═══ Material for this task ═══
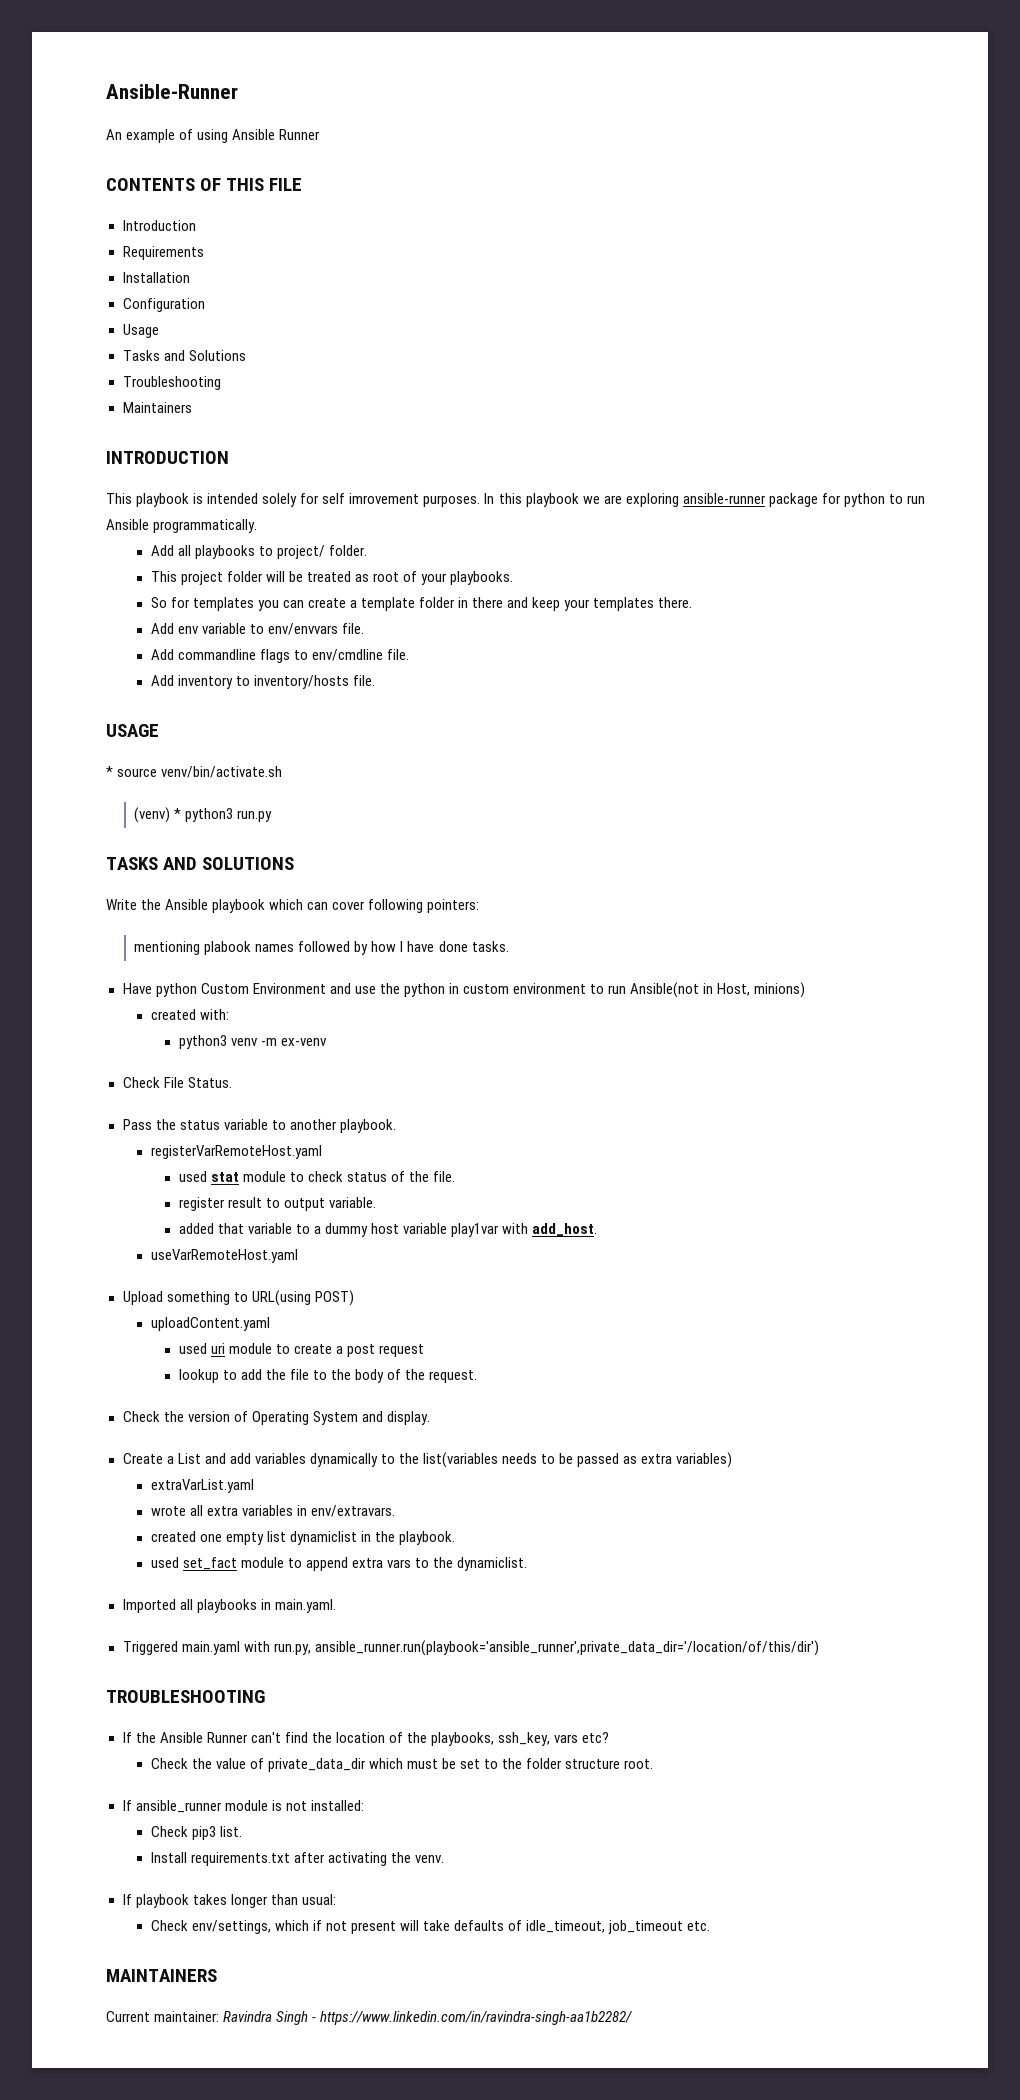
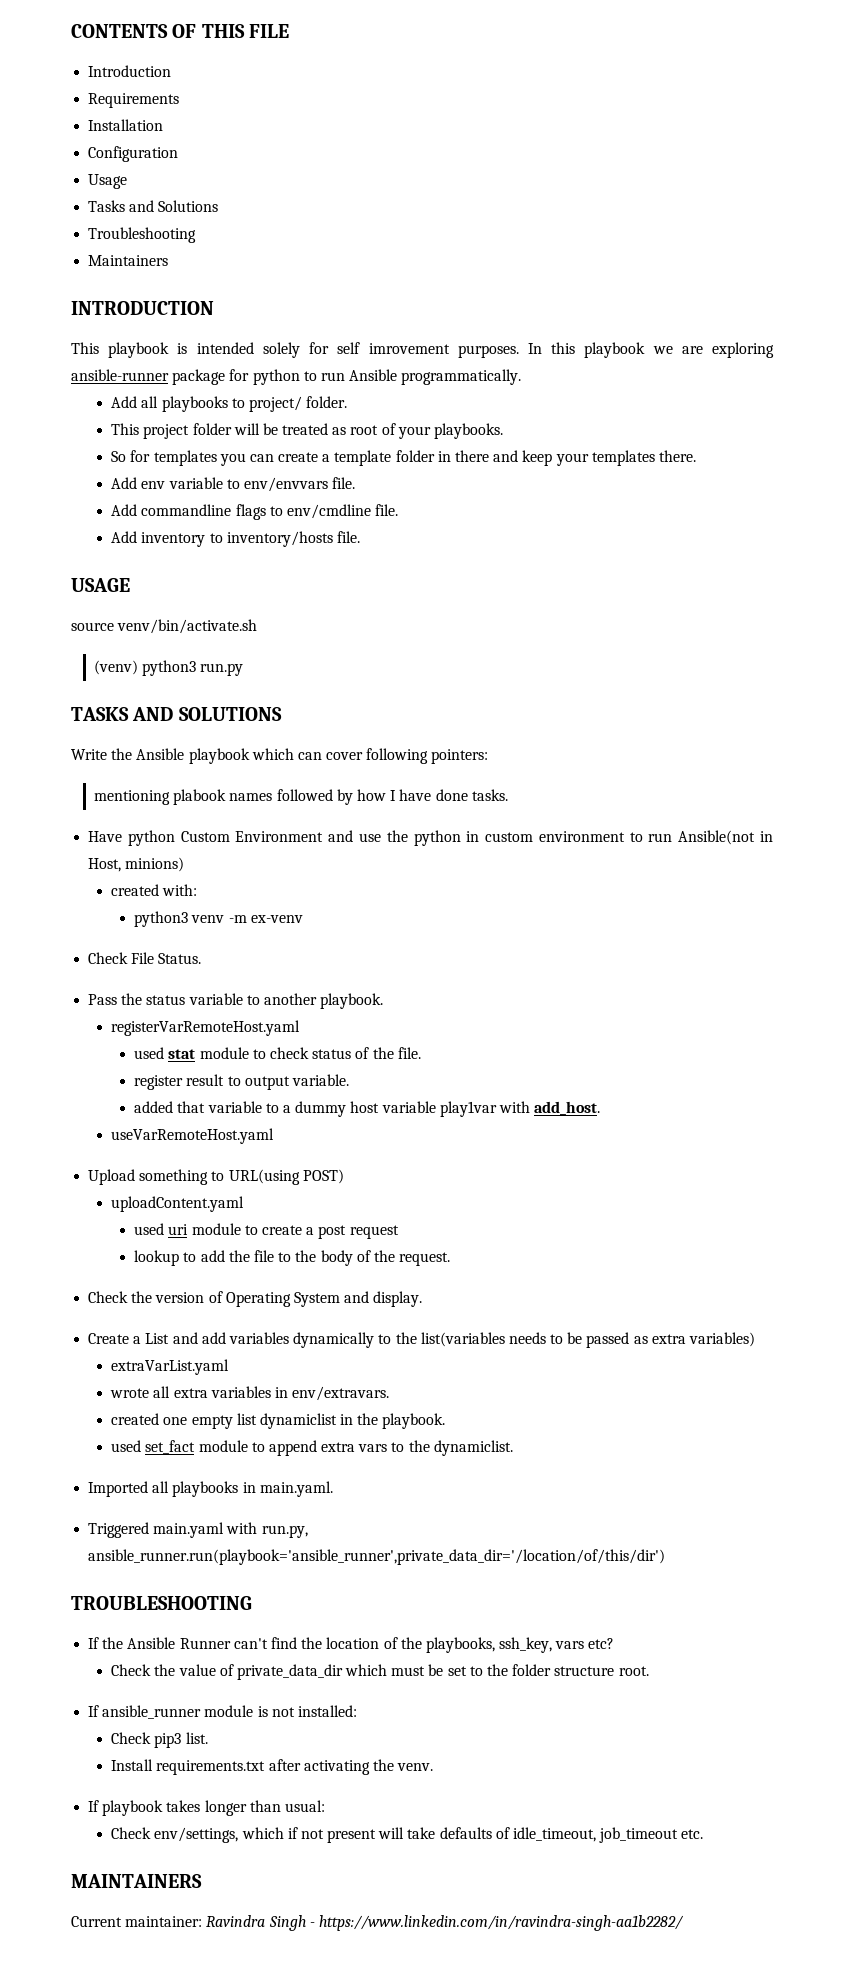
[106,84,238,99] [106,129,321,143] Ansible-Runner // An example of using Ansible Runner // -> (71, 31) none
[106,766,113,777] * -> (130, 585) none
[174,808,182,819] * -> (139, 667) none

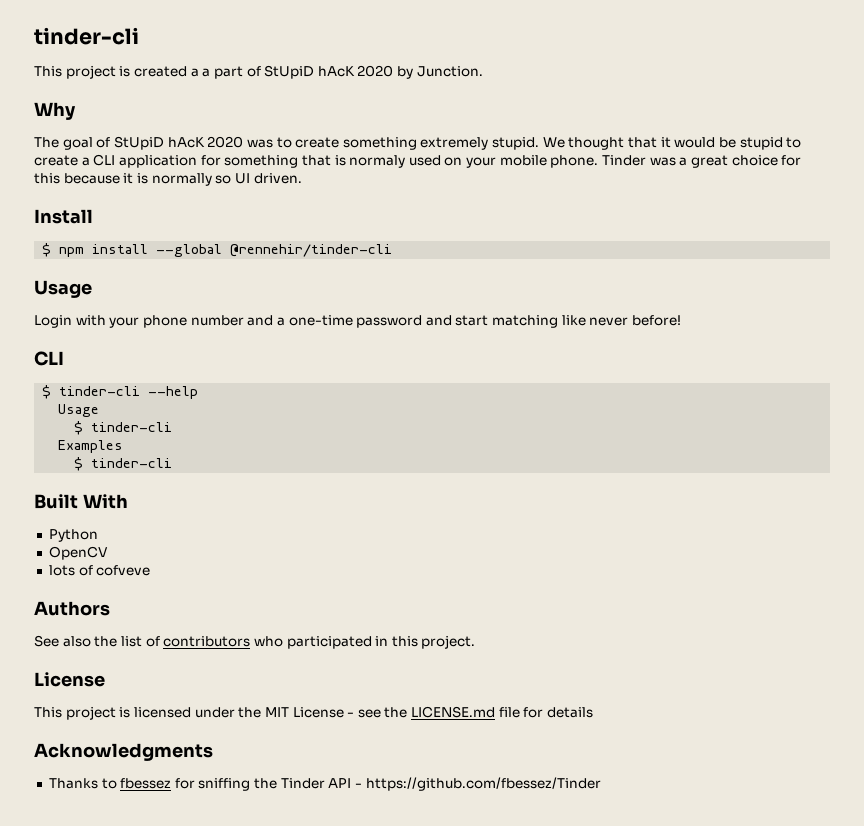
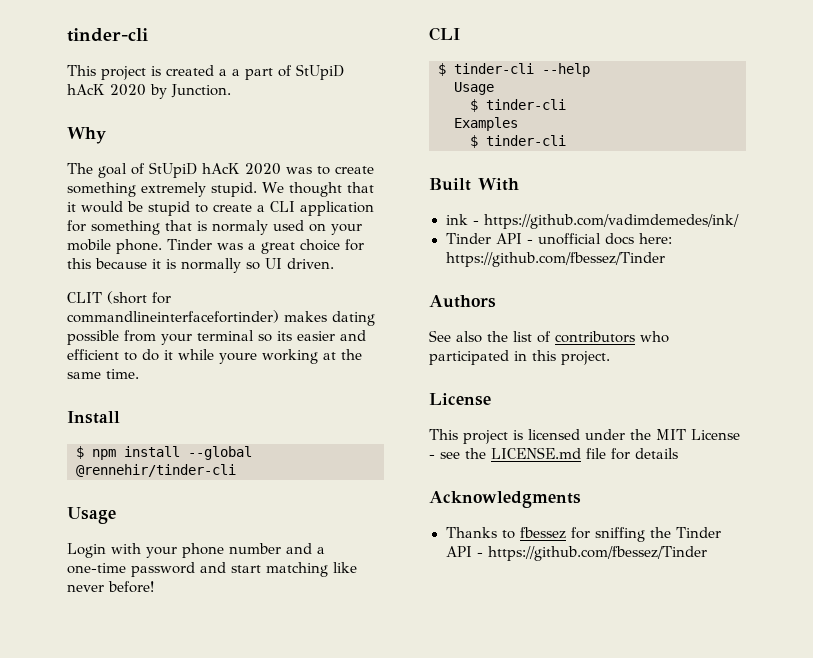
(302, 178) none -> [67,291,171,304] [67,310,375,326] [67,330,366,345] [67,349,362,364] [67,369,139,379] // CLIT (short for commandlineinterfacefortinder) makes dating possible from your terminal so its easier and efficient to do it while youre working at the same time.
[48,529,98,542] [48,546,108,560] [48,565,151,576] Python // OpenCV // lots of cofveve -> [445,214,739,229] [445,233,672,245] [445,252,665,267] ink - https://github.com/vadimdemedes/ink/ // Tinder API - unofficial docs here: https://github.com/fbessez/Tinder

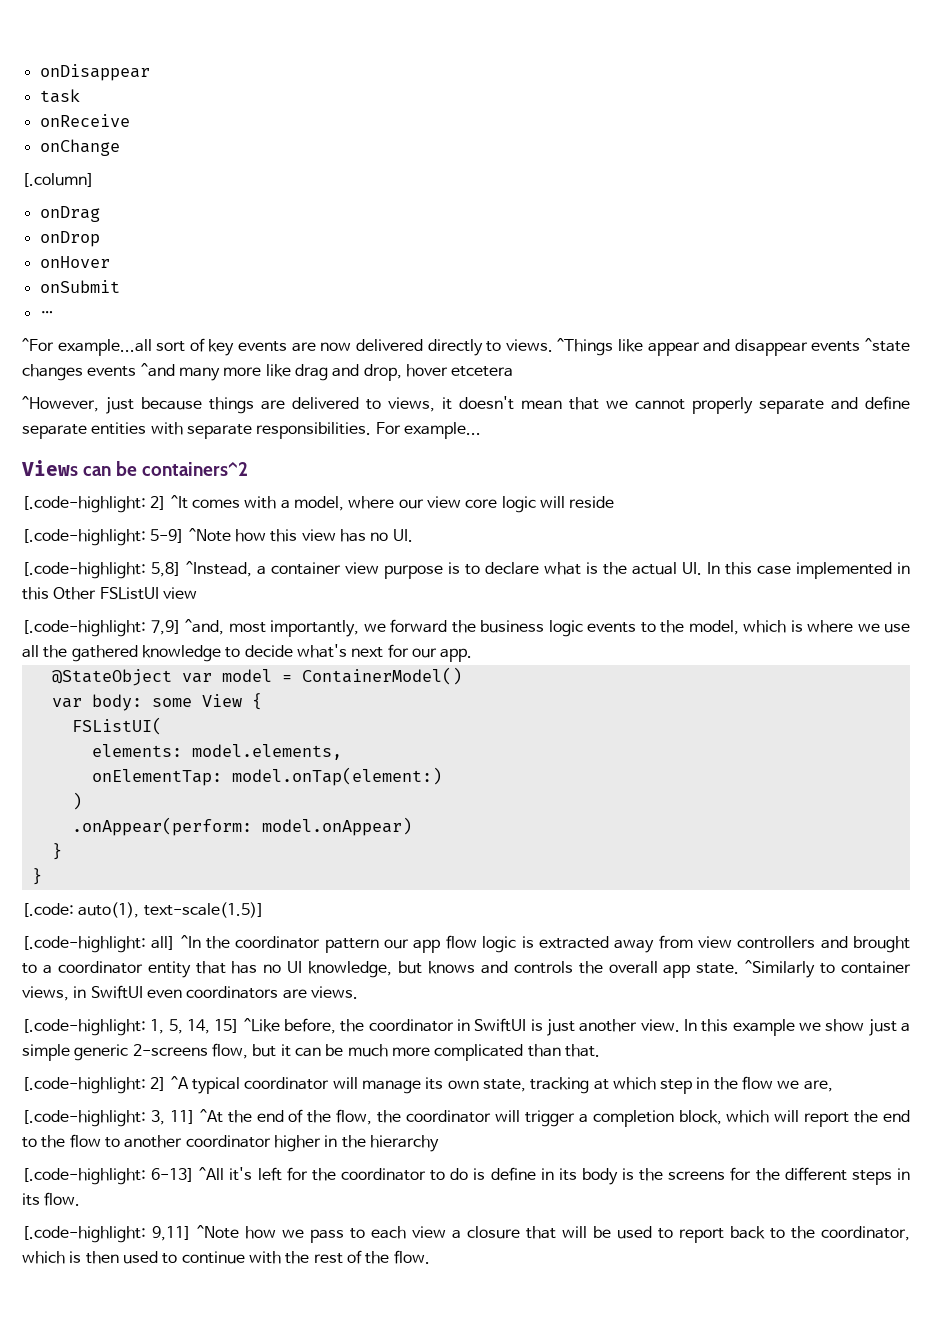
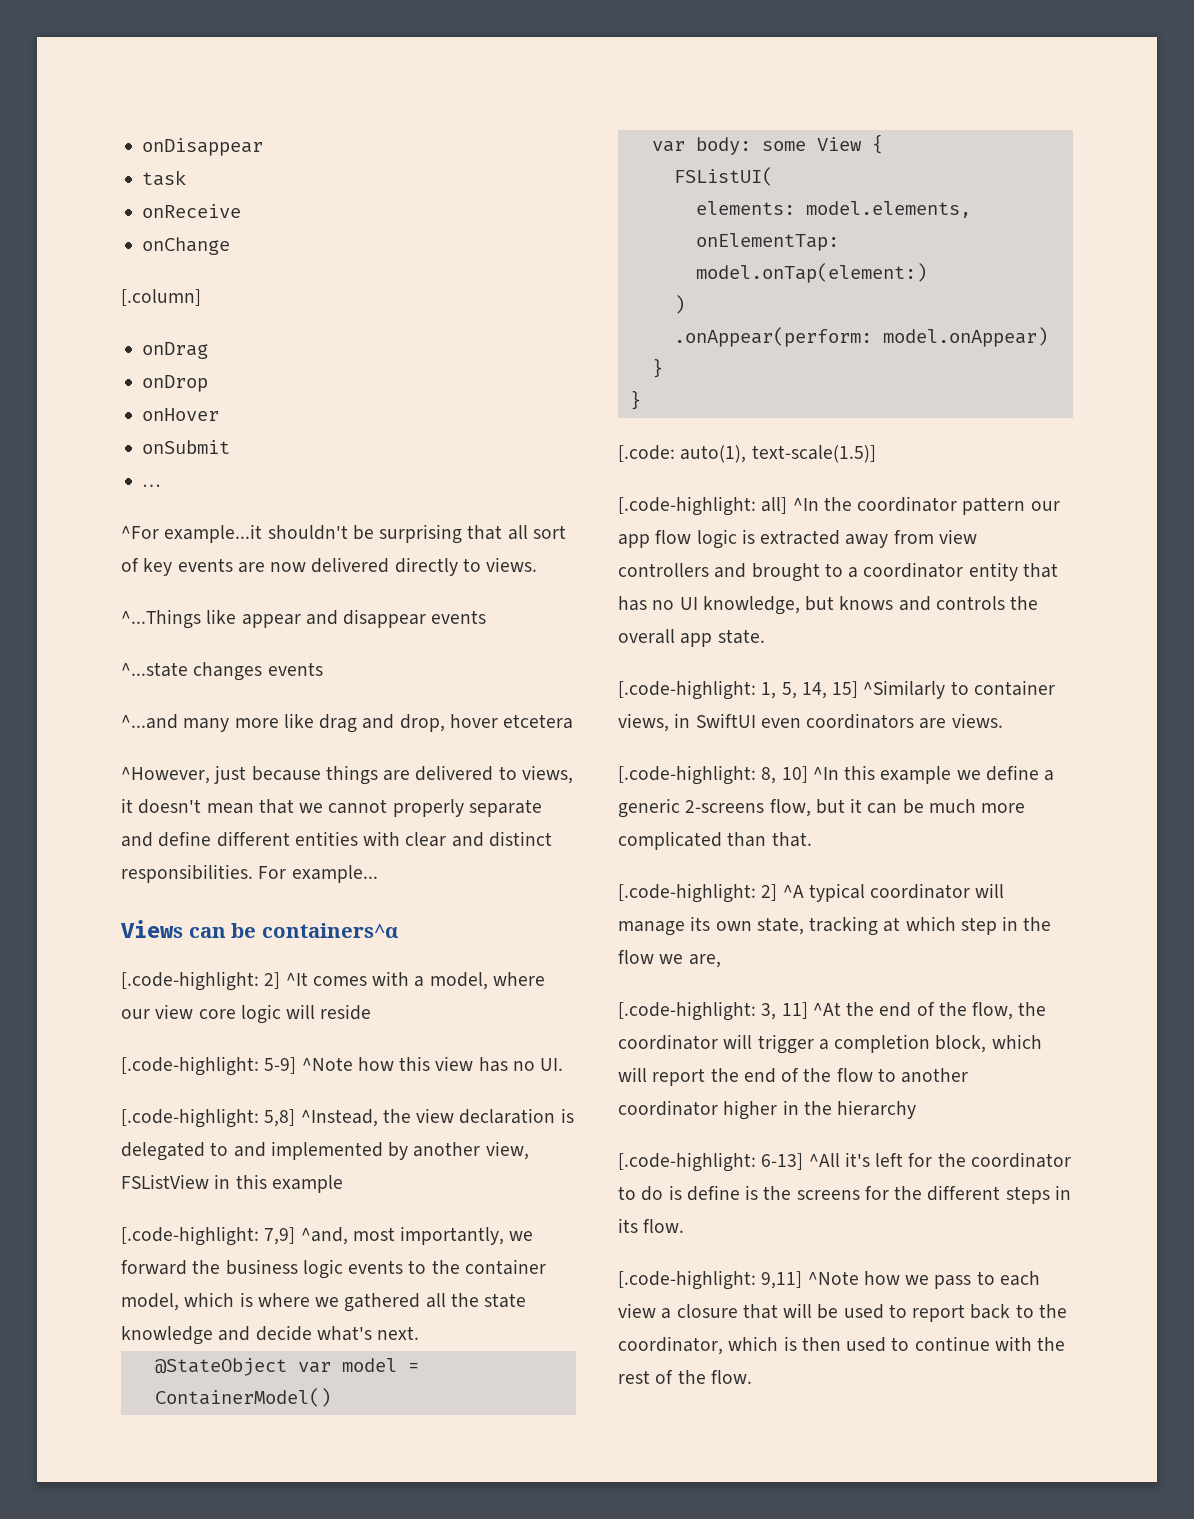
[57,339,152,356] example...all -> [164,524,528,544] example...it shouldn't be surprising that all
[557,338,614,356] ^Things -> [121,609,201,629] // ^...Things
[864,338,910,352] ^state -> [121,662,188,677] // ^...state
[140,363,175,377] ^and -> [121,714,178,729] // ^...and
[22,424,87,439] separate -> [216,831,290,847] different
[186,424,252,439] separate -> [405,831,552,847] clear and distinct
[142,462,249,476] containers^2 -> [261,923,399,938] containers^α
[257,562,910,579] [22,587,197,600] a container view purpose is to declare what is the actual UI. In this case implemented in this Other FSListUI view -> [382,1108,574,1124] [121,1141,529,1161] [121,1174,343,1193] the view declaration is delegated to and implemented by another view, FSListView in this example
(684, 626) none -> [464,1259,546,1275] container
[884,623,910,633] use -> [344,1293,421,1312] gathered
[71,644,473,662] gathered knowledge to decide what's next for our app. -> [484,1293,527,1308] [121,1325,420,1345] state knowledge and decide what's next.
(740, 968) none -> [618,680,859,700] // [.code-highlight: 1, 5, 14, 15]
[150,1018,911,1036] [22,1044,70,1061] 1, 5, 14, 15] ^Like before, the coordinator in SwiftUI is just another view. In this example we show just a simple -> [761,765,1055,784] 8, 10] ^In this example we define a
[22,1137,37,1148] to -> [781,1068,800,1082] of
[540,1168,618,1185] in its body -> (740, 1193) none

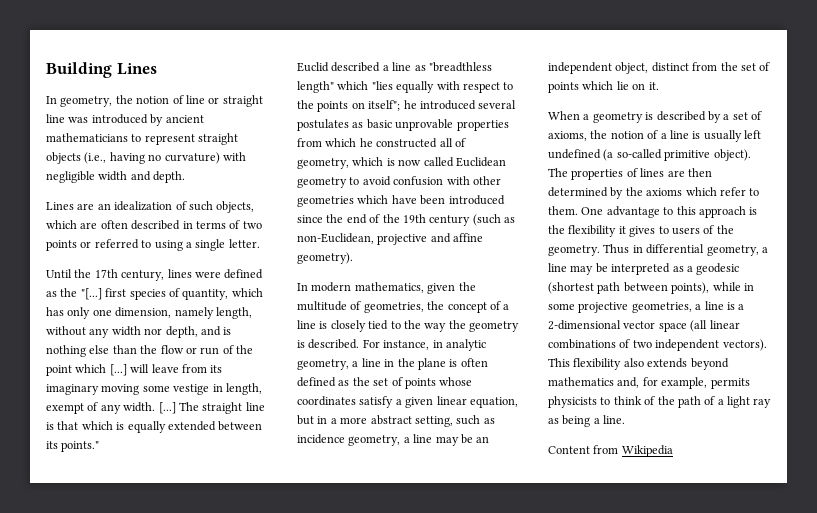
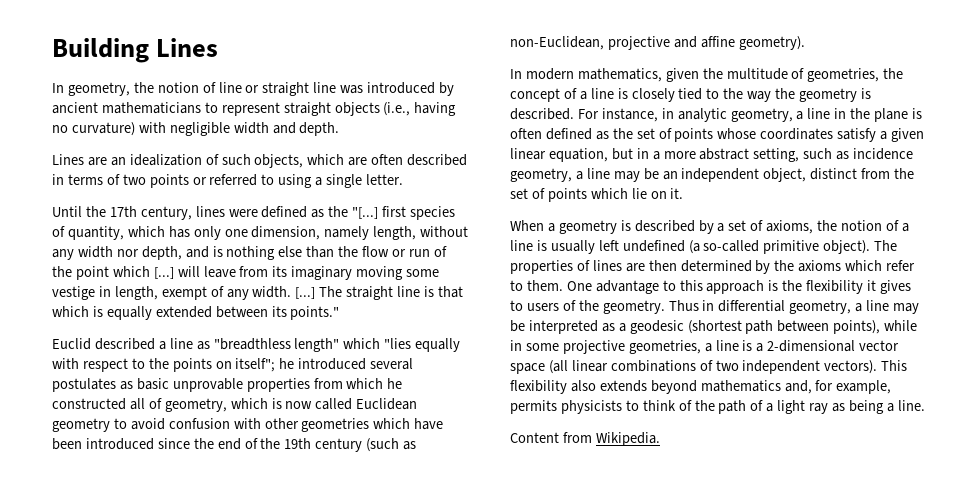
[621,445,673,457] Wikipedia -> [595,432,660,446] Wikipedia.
═══
• Directions: Within the lines above, find those holding the word "state" and copy them.

• Completed task:
[864,338,910,352] ^state -> [121,662,188,677] // ^...state
[71,644,473,662] gathered knowledge to decide what's next for our app. -> [484,1293,527,1308] [121,1325,420,1345] state knowledge and decide what's next.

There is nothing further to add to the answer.